# scope for squirrel gun?



## BunkerChunker (Apr 13, 2009)

What kind of scope dose everyone use on their squirrel guns? I just use the open sights on my 10/22 but I want to put a scope on it can anyone recommend a good not to pricey scope?


----------



## squid_1 (Jun 2, 2005)

Standard bushnell 3x9 variable works fine on mine.


----------



## Shortdrift (Apr 5, 2004)

A compact 2x7 if you plan on doing some longer (100 yard) shooting. If not, all you need for squirrel is a fixed power scope, Simmons makes a nice 4x.


----------



## M R DUCKS (Feb 20, 2010)

4x32 or 3-9x32 either will work just fine!


----------



## FISHIN 2 (Jun 22, 2005)

I have a 3x9x40 on my ruger 10/22. Makes those head shots @ 25 yds a piece of cake. Price is about 50 bucks with rings. Mike


----------



## BunkerChunker (Apr 13, 2009)

Thanks guys I was looking at some 3x9's but didn't know if it was just overkill. now I got to go get one and get it dialed in for some limb chicken slaying. [email protected]!#!%


----------



## Smallmouth Crazy (Apr 4, 2006)

You can get 3X9 Burris scopes fairly reasonable.


----------



## TomC (Aug 14, 2007)

i got a 3x9x32 on my hunting 10/22 and i have 4x12x50 on my 10/22 heavy barrel sinper rifle.


----------



## jeffmo (Apr 7, 2004)

i put a 3x9x40 bushnell banner dusk to dawn scope on my savage and it does a very good job.i like the wider field of view that the 40 mm objective gives me.the price is very reasonable too.


----------



## BigDub007 (Apr 1, 2010)

bsa sweet .22 life time warenty


----------



## Bassin' Buckeye (May 22, 2009)

Make sure you get one for rimfire, they will have the parallax set at 50 yds typically, and that is something you want to check. a lot of 3x9 scopes are set to 100 yds and therefore will be inconsistent at close ranges. Parallax is basically the focus point where the scope is designed, the higher end Leupold Rimfire has an adjustable parallax to it.

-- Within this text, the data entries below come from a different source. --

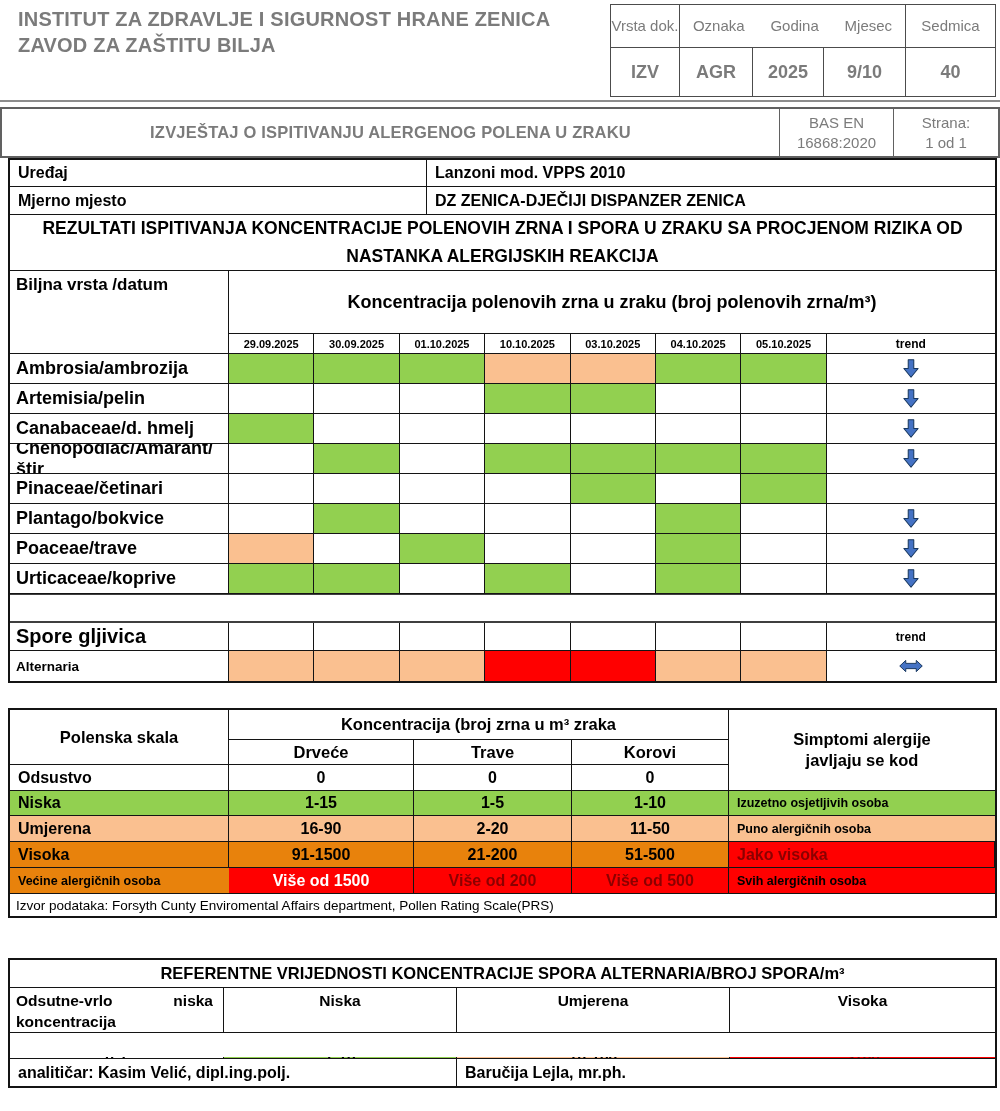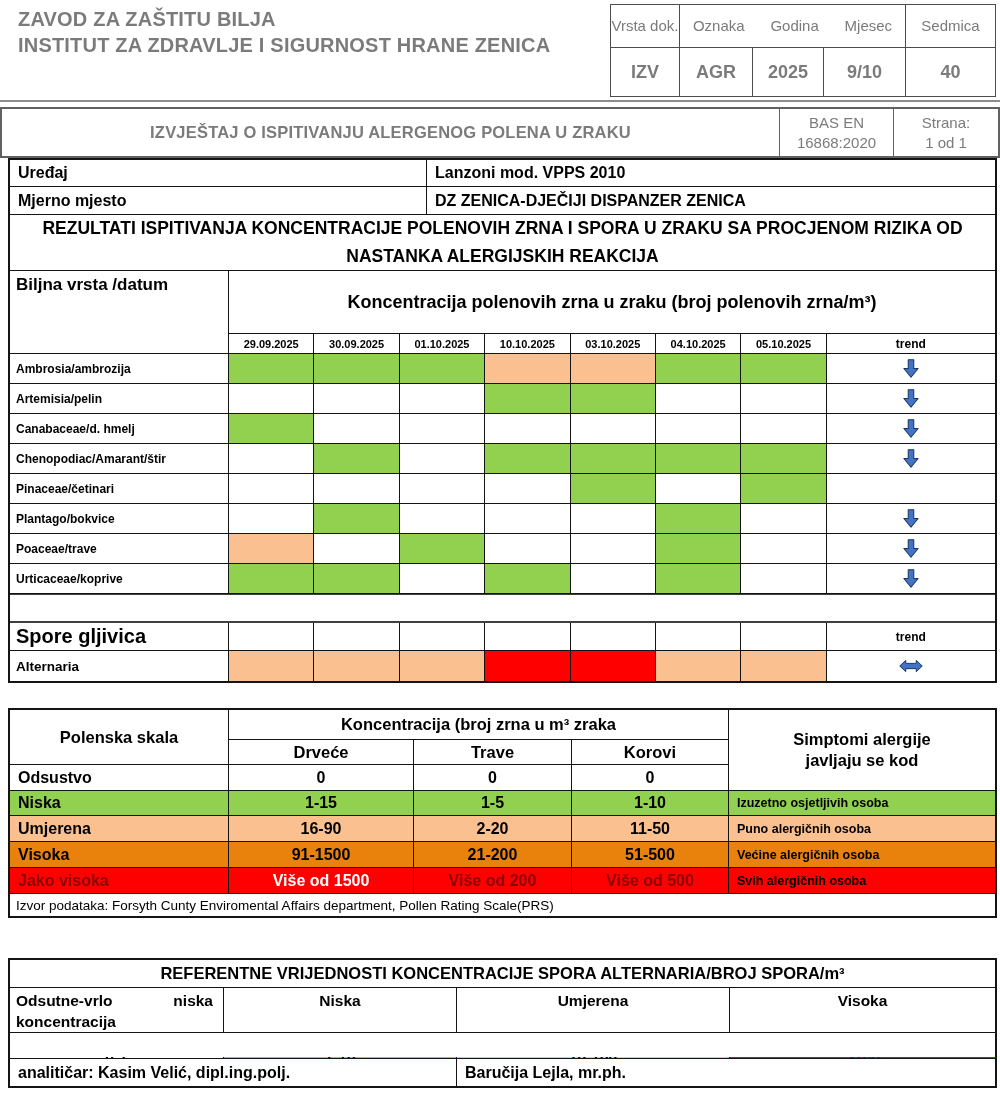--- a/index.html
+++ b/index.html
@@ -41,21 +41,21 @@
   .rez-title{border-bottom:1px solid #141414;min-height:55px;display:flex;align-items:center;
              justify-content:center;text-align:center;font-size:17.5px;font-weight:bold;line-height:1.55;
              padding:0 30px;}
   .main-grid{display:grid;grid-template-columns:219px repeat(7, 85.4px) 1fr;
              grid-template-rows:63px 20px repeat(8,30px) 29px 28px 30px;}
   .biljna{grid-row:1/3;grid-column:1;align-items:flex-start;justify-content:flex-start;
           padding:4px 0 0 6px;font-size:17px;font-weight:bold;}
   .konc{grid-column:2/10;border-right:none;font-size:18px;font-weight:bold;}
   .date-cell{font-size:11px;font-weight:bold;}
   .trend-head{font-size:12px;font-weight:bold;}
-  .row-label{justify-content:flex-start;padding-left:6px;font-size:12px;font-weight:bold;}
+  .row-label{justify-content:flex-start;padding-left:6px;font-size:18px;font-weight:bold;}
   .blank-row{grid-column:1/10;border-right:none;border-top:1px solid #3f3f3f;
              border-bottom:2px solid #3f3f3f;}
   .spore-label{justify-content:flex-start;padding-left:6px;font-size:20px;font-weight:bold;}
   .alt-label{justify-content:flex-start;padding-left:6px;font-size:13.5px;font-weight:bold;}
 
   
   .scale{margin-top:25px;display:grid;grid-template-columns:219px 185px 158px 157px 1fr;
          grid-template-rows:30px 25px 26px 25px 26px 26px 26px 22px;}
   .sc-h{font-size:16.5px;font-weight:bold;text-align:center;line-height:1.25;}
   .polenska{grid-row:1/3;grid-column:1;}
@@ -81,22 +81,22 @@
   .an-right{grid-column:3/5;justify-content:flex-start;padding-left:8px;font-size:16px;font-weight:bold;
             border-right:none;border-bottom:none;}
 </style>
 </head>
 <body>
 
 <div class="page">
 
   <div class="top">
     <div class="institute">
+      <div>INSTITUT ZA ZDRAVLJE I SIGURNOST HRANE ZENICA</div>
       <div>ZAVOD ZA ZAŠTITU BILJA</div>
-      <div>INSTITUT ZA ZDRAVLJE I SIGURNOST HRANE ZENICA</div>
     </div>
     <div class="doc-table">
       <div class="dc">Vrsta dok.</div>
       <div class="dc merged">
         <span>Oznaka</span>
         <span>Godina</span>
         <span>Mjesec</span>
       </div>
       <div class="dc nobr">Sedmica</div>
 
@@ -286,22 +286,22 @@
       <div class="cell sc-sym" style="background: rgb(146, 208, 80);">Izuzetno osjetljivih osoba</div>
       <div class="cell sc-label" style="background: rgb(250, 192, 144);">Umjerena</div>
       <div class="cell sc-val" style="background: rgb(250, 192, 144);">16-90</div>
       <div class="cell sc-val" style="background: rgb(250, 192, 144);">2-20</div>
       <div class="cell sc-val" style="background: rgb(250, 192, 144);">11-50</div>
       <div class="cell sc-sym" style="background: rgb(250, 192, 144);">Puno alergičnih osoba</div>
       <div class="cell sc-label" style="background: rgb(232, 130, 12);">Visoka</div>
       <div class="cell sc-val" style="background: rgb(232, 130, 12);">91-1500</div>
       <div class="cell sc-val" style="background: rgb(232, 130, 12);">21-200</div>
       <div class="cell sc-val" style="background: rgb(232, 130, 12);">51-500</div>
+      <div class="cell sc-label" style="background: rgb(255, 0, 0); color: rgb(139, 0, 0);">Jako visoka</div>
       <div class="cell sc-sym" style="background: rgb(232, 130, 12);">Većine alergičnih osoba</div>
-      <div class="cell sc-label" style="background: rgb(255, 0, 0); color: rgb(139, 0, 0);">Jako visoka</div>
       <div class="cell sc-val" style="background: rgb(255, 0, 0); color: #ffffff;">Više od 1500</div>
       <div class="cell sc-val" style="background: rgb(255, 0, 0); color: rgb(139, 0, 0);">Više od 200</div>
       <div class="cell sc-val" style="background: rgb(255, 0, 0); color: rgb(139, 0, 0);">Više od 500</div>
       <div class="cell sc-sym" style="background: rgb(255, 0, 0);">Svih alergičnih osoba</div>
       <div class="cell source-row">Izvor podataka: Forsyth Cunty Enviromental Affairs department, Pollen Rating Scale(PRS)</div>
     </div>
 
   <div class="wrap ref" id="ref-grid">
     <div class="cell ref-title">REFERENTNE VRIJEDNOSTI KONCENTRACIJE SPORA ALTERNARIA/BROJ SPORA/m³</div>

This same topic was on OhioSportsman.com with some great info, also at Chuckhawks.com has some super articles.


----------



## flthednut (Feb 17, 2007)

BunkerChunker said:


> Thanks guys I was looking at some 3x9's but didn't know if it was just overkill. now I got to go get one and get it dialed in for some limb chicken slaying. [email protected]!#!%


You won't think it's overkill when you are spotting the nut munchers head peeking out at you. I used to have some pretty sharp vision in my younger days but now it's a different story. I have caught myself shooting at wood knots in a tree... Funny stuff huh? Well it's true. I could have sworn it was that little nut munchers head. It was shaped just right and it looked like one ear was facing me. I cracked off a round and nothing. So I cracked off another and nothing. I thought what the Heck is going on here and tried one more when finally I could see that I was hitting my mark and it was in fact the wood knot that had fooled me. Now I like the scopes with the AO adjustment. I like the 4-12x40AO It really lets me see what I'm looking at. I usually keep the setting low while hunting squirrels but when I need it I can focus in nice and crystal clear for some of those really tough shots where just his little noggin is barely exposed. No more guessing, I know if it is or isn't a squirrel. I think a 3-9X32 with AO would also be a nice set up for squirrels. You might not need the AO feature now but some day when age gets the best of your eyesight you my just find that this is the ticket. My self and a few of my hunting buddy's have been using the Bushnell Banner series Dusk and Dawn 4-12X40 AO, They have served us well and they can be bought for just about $100.00 even. I also bought a Bushnell Banner 3.5-10X36 AO recently from SWFA for $100.21 delivered to my door. They are some nice scopes for the money. Are they as good as Leupold? No but they won't cost you as much either. As a matter of fact, I had a leupold 2-7 x33 varx II on a ruger 10/22 T and I had trouble seeing squirrels through it. So I switched it out with this cheap Bushnell and man what a difference it was for me. I believe that the Leupold will go on a shotgun or a muzzleloader. For my eyes it's just not good enough for small game anymore. Hope you get something that works for you for many years. Getting the right tool for the job makes all the difference, Good hunting... !#!#!#


----------



## Bassin' Buckeye (May 22, 2009)

Pretty sure the Leupold you mentioned is a rimfire scope, you may want to check with Leupold to see if it can handle the shock/kick of a shotgun or muzzleloader. Just a thought, that is a pretty nice scope.


----------



## flthednut (Feb 17, 2007)

This is not a new leuplold VX II and it is a Heavy Duplex made for shotgun. Thanks for your friendly advise though... It is appreciated....


----------



## Bassin' Buckeye (May 22, 2009)

Then you indeed have a great scope for the shotgun then. I have the 3-9x33 vx-II for rimfire, I was a little leary of the smaller view, but found out otherwise. The clearer optics allowed me to find the tree rats much quicker than the typical 40.

Have a great season, only a week away!!!!!!!!!


----------



## The Big Ugly (Jan 5, 2010)

A fixed 4 power works fine. how many shots over 50 yards are you gonna have at squirrels anyway?


----------



## Gepetto (Sep 23, 2009)

Lots of inexpensive scopes that are fine for .22's and squirrel hunting, but the most important feature to have on one is AO (adjustable objective). Makes all the difference in the world when you are shooting at strange angles and don't always have the luxury of a consistent cheek anchor.


----------